Instructions to follow -
For this exercise, repeat exactly the lines below starting at the line holding "box-shadow: 0 0" and ending at the line holding "background: linear-gradient(#ffffff, #f1f1f1);", both included, with no extra lines and no pictures.

Task inputs -
* * *

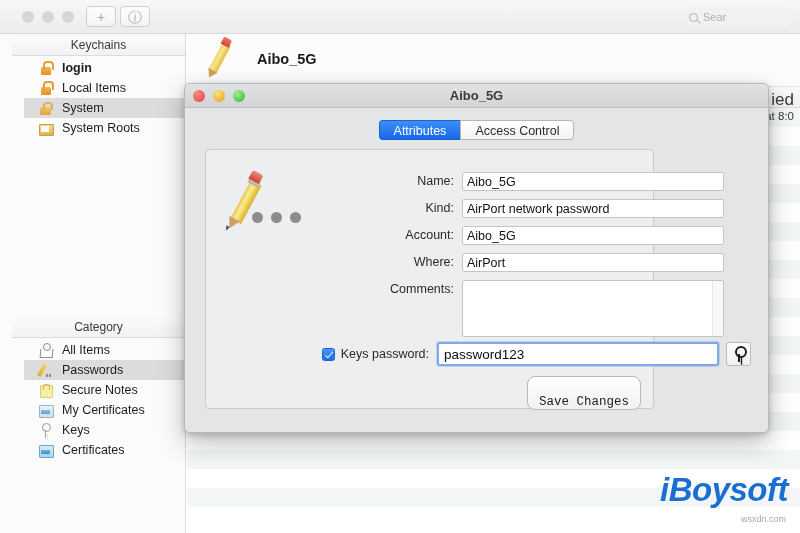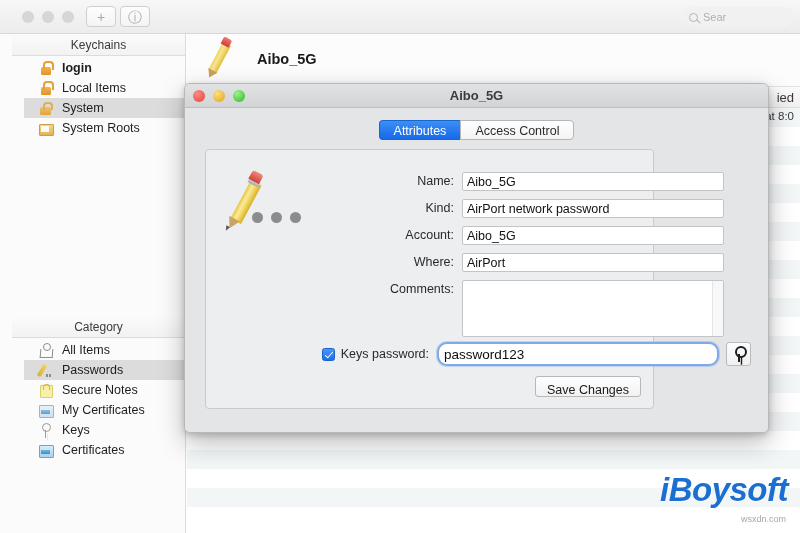--- a/index.html
+++ b/index.html
@@ -252,7 +252,7 @@
   }
   .col-mod {
     position: absolute; right: 6px; top: 3px;
-    font-size: 13px; color: #3a3a3a;
+    font-size: 17px; color: #3a3a3a;
   }
   .row-partial {
     position: absolute; right: 0; top: 74px; width: 613px; height: 19px;

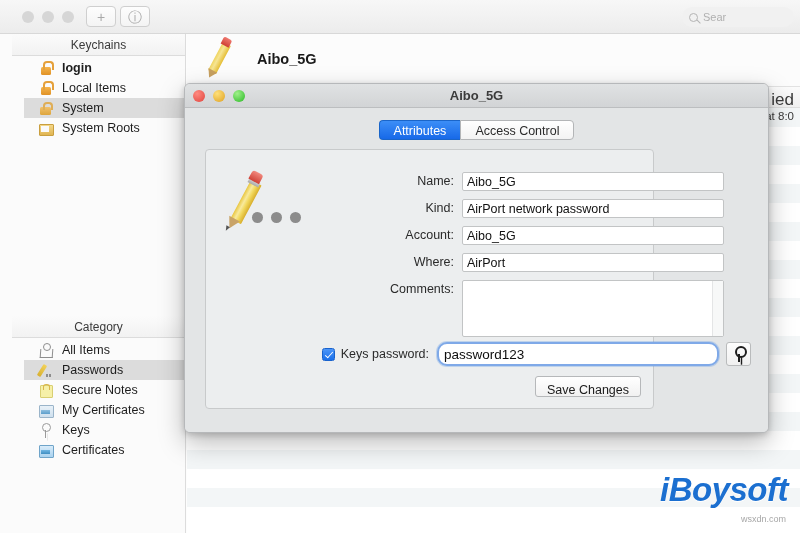--- a/index.html
+++ b/index.html
@@ -429,7 +429,7 @@
     width: 312px; height: 24px;
     background: #ffffff;
     border: 2px solid #7fa9e8;
-    border-radius: 10px;
+    border-radius: 3px;
     box-shadow: 0 0 0 1px rgba(110,160,230,0.35);
     font-size: 13.5px; color: #0d0d0d;
     padding: 0 5px;

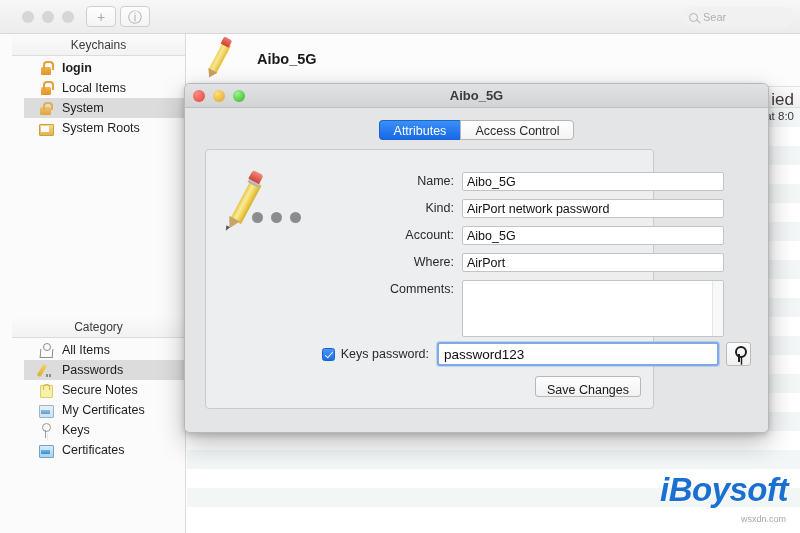--- a/index.html
+++ b/index.html
@@ -457,11 +457,12 @@
   .savebtn {
     position: absolute; right: 12px; top: 226px;
     height: 21px; line-height: 19px;
-    padding: 4px 11px;
+    padding: 16px 11px;
     font-size: 12.5px; color: #1b1b1b;
     background: linear-gradient(#ffffff, #f1f1f1);
     border: 1px solid #b6b8ba;
-    border-radius: 3px;
+    border-radius: 8px;
+    font-family: Liberation Mono, monospace;
   }
 </style>
 </head>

* * *

Response -
     box-shadow: 0 0 0 1px rgba(110,160,230,0.35);
     font-size: 13.5px; color: #0d0d0d;
     padding: 0 5px;

--- a/index.html
+++ b/index.html
@@ -457,11 +457,12 @@
   .savebtn {
     position: absolute; right: 12px; top: 226px;
     height: 21px; line-height: 19px;
-    padding: 4px 11px;
+    padding: 16px 11px;
     font-size: 12.5px; color: #1b1b1b;
     background: linear-gradient(#ffffff, #f1f1f1);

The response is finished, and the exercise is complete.